[[ EXCERPTED DATA, beginning ]]
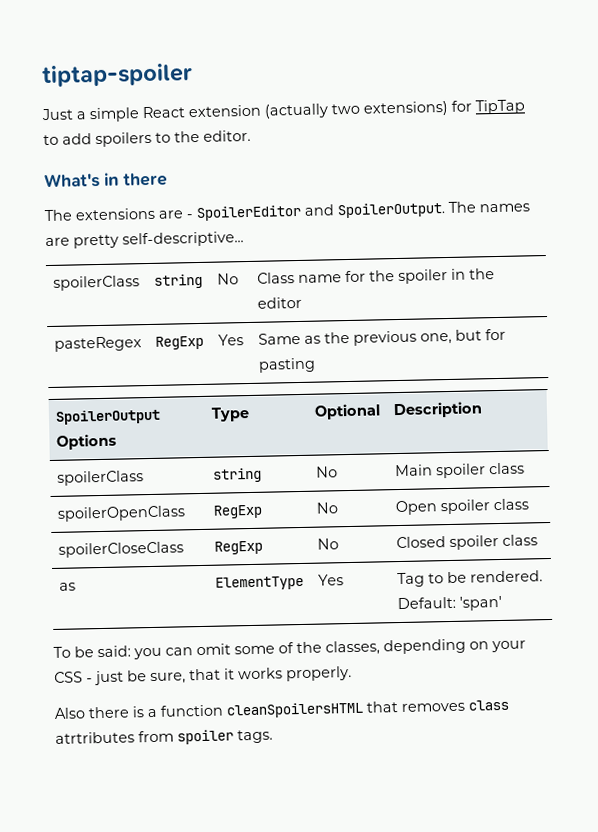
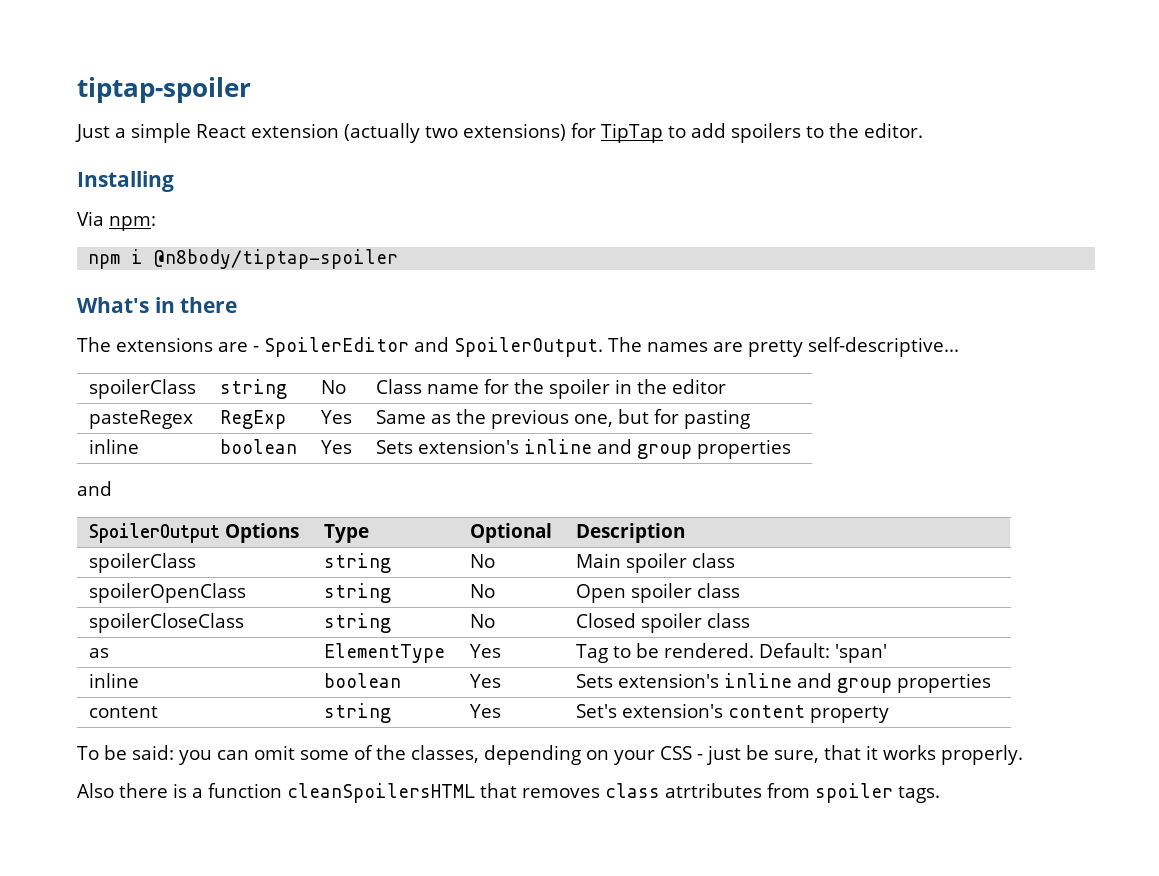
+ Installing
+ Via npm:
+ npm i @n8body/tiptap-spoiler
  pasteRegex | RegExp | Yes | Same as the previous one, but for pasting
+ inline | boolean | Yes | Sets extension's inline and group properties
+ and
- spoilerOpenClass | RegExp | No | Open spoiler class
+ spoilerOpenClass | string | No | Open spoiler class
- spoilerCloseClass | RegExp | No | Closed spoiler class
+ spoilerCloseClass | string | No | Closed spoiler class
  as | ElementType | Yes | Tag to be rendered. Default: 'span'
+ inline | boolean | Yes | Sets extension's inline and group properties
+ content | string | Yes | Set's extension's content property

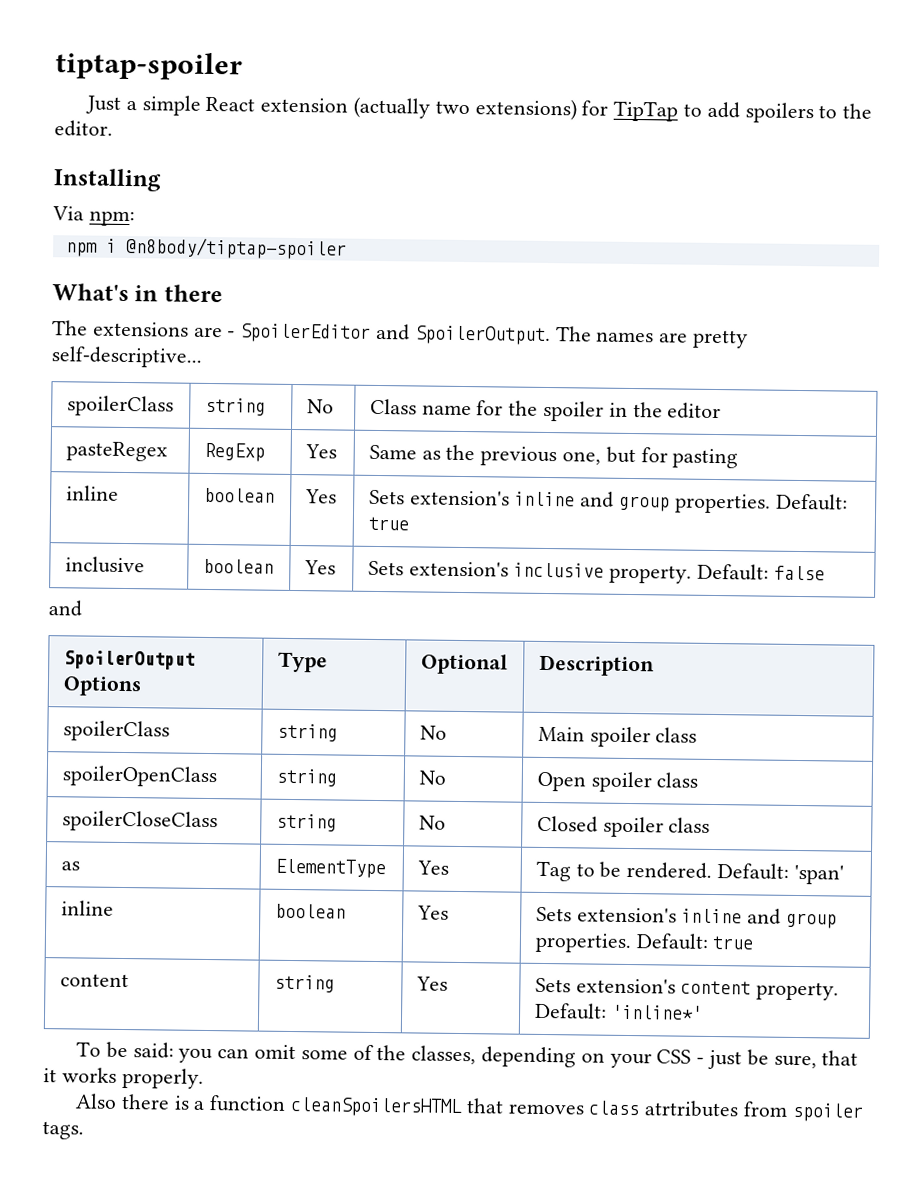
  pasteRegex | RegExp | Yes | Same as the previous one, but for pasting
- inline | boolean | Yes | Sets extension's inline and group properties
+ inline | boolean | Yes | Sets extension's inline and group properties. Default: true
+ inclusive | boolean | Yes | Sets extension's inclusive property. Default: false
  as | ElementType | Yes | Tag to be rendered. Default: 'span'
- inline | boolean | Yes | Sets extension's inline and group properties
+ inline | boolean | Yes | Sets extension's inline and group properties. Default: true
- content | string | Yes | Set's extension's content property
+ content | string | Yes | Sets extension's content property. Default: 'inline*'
[[ EXCERPTED DATA, end ]]
[[ EXCERPTED DATA, beginning ]]
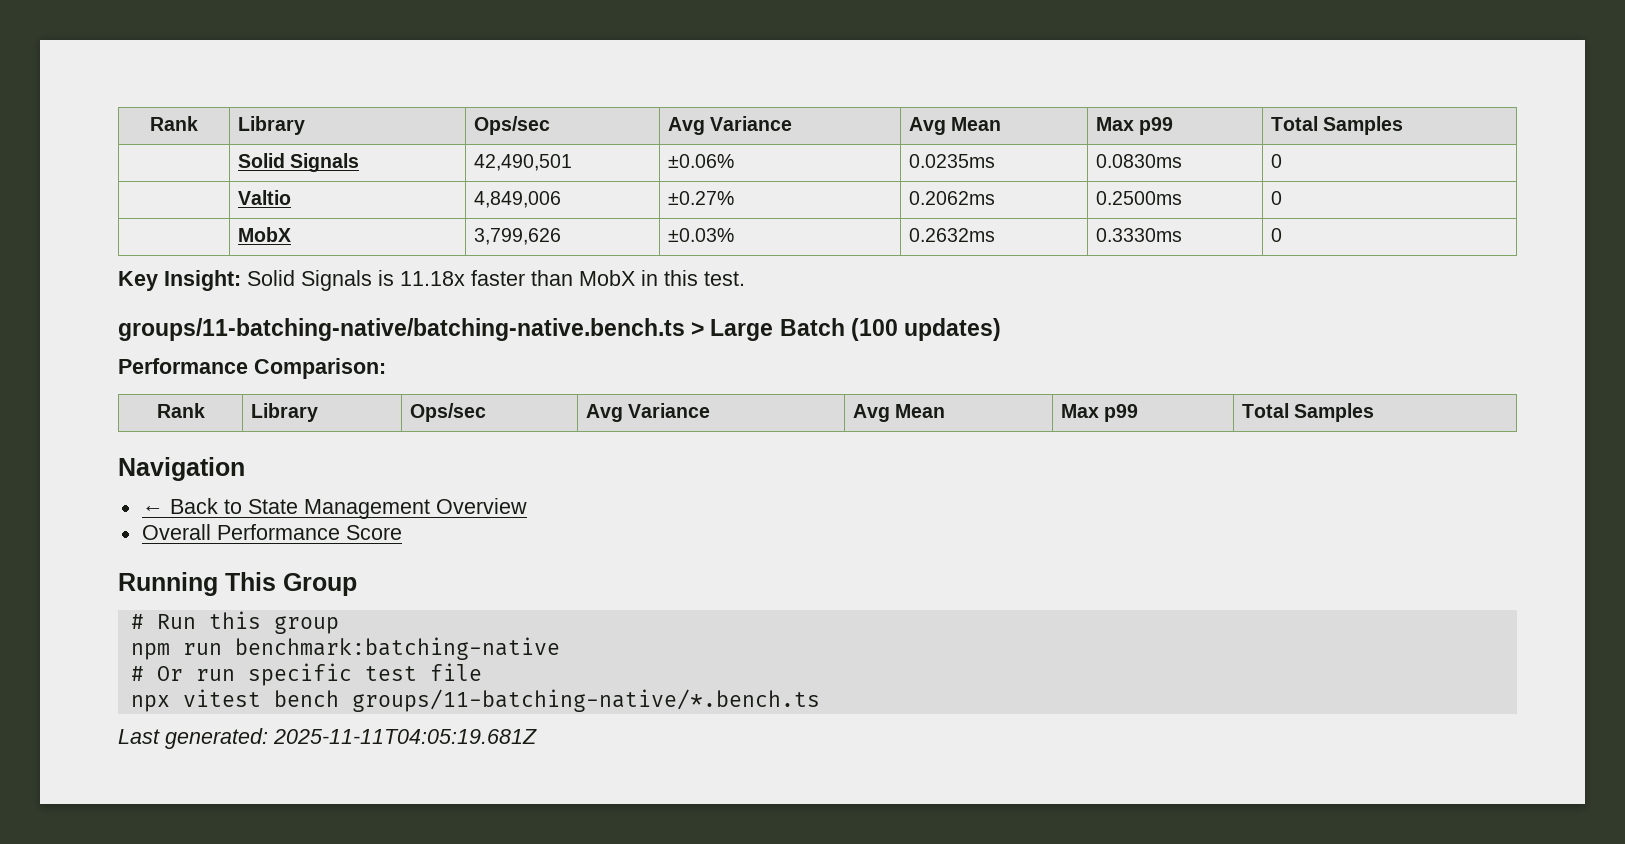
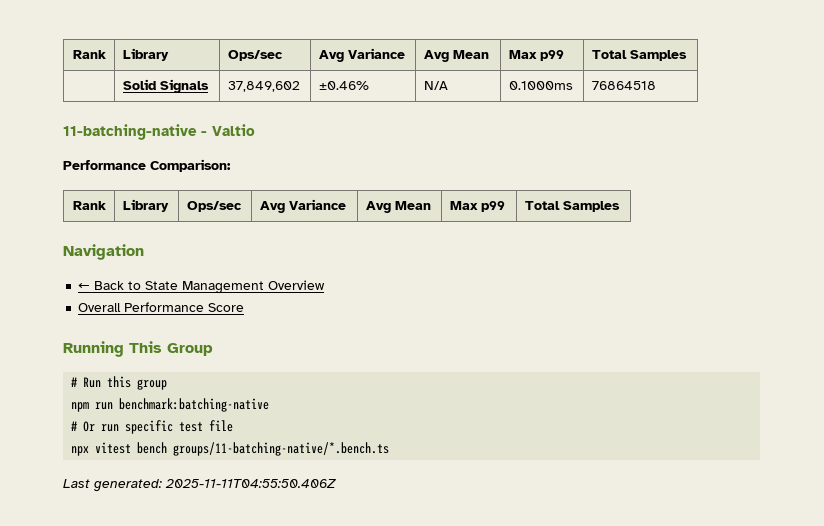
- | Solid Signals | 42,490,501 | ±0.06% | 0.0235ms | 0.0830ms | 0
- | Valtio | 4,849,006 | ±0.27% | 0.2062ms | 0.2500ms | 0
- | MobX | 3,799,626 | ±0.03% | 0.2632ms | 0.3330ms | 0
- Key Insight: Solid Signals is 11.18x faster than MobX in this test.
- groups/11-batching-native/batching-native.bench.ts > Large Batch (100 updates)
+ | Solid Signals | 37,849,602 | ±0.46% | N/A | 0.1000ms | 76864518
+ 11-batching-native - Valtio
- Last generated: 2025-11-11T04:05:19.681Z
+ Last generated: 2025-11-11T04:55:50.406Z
[[ EXCERPTED DATA, end ]]
[[ EXCERPTED DATA, beginning ]]
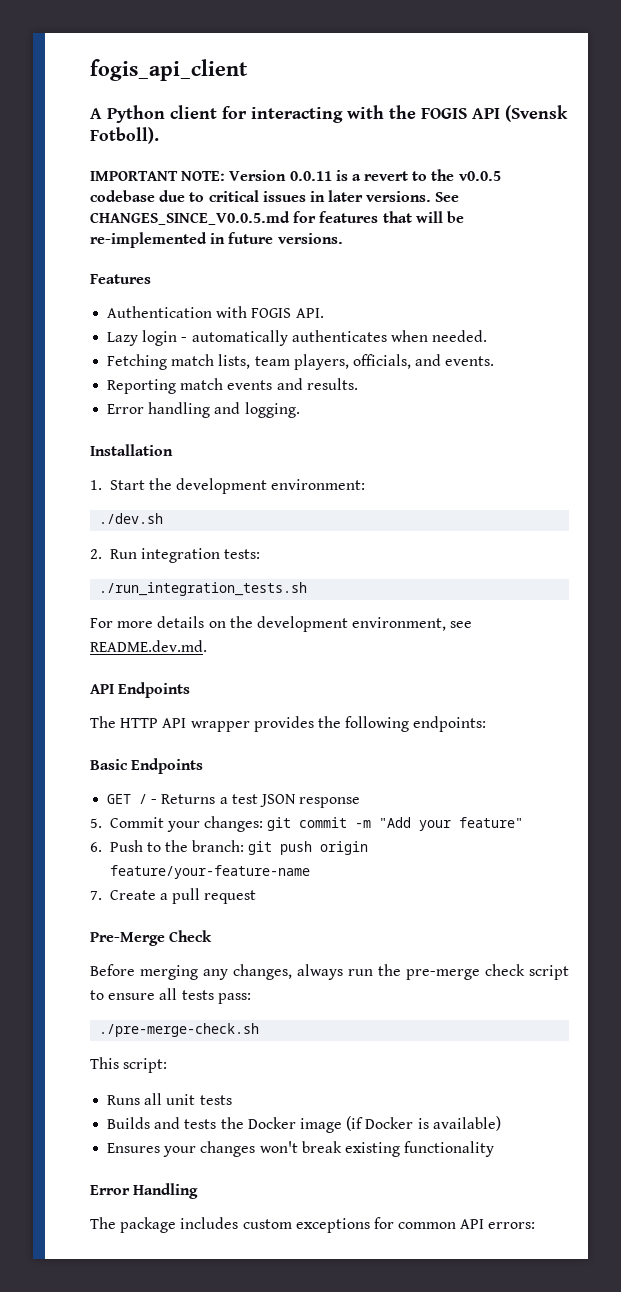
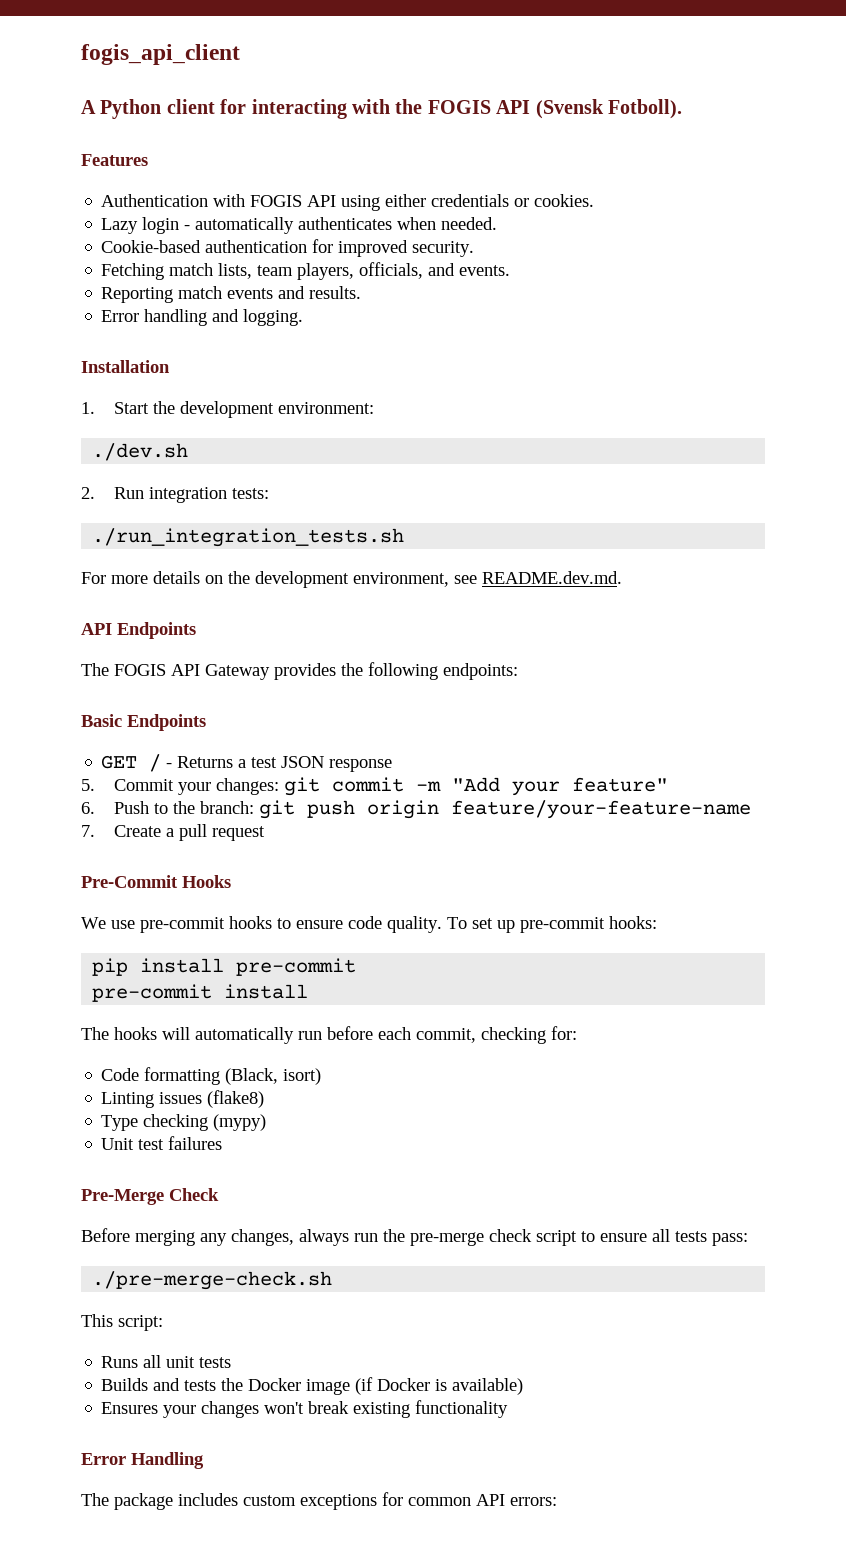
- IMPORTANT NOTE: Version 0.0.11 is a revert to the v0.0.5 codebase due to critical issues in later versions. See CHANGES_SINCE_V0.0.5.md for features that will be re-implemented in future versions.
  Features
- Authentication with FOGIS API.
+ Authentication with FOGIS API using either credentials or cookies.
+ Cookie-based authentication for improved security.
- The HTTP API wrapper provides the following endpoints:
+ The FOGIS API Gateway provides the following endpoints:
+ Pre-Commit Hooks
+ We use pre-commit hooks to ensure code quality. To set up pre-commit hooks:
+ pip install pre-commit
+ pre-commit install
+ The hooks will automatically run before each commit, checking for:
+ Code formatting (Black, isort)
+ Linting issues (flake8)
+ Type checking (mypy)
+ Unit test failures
[[ EXCERPTED DATA, end ]]
(WHAT YOU WILL DO): Copy out all the lines of the records that include "Closed".

(ANSWER BELOW):
- spoilerCloseClass | RegExp | No | Closed spoiler class
+ spoilerCloseClass | string | No | Closed spoiler class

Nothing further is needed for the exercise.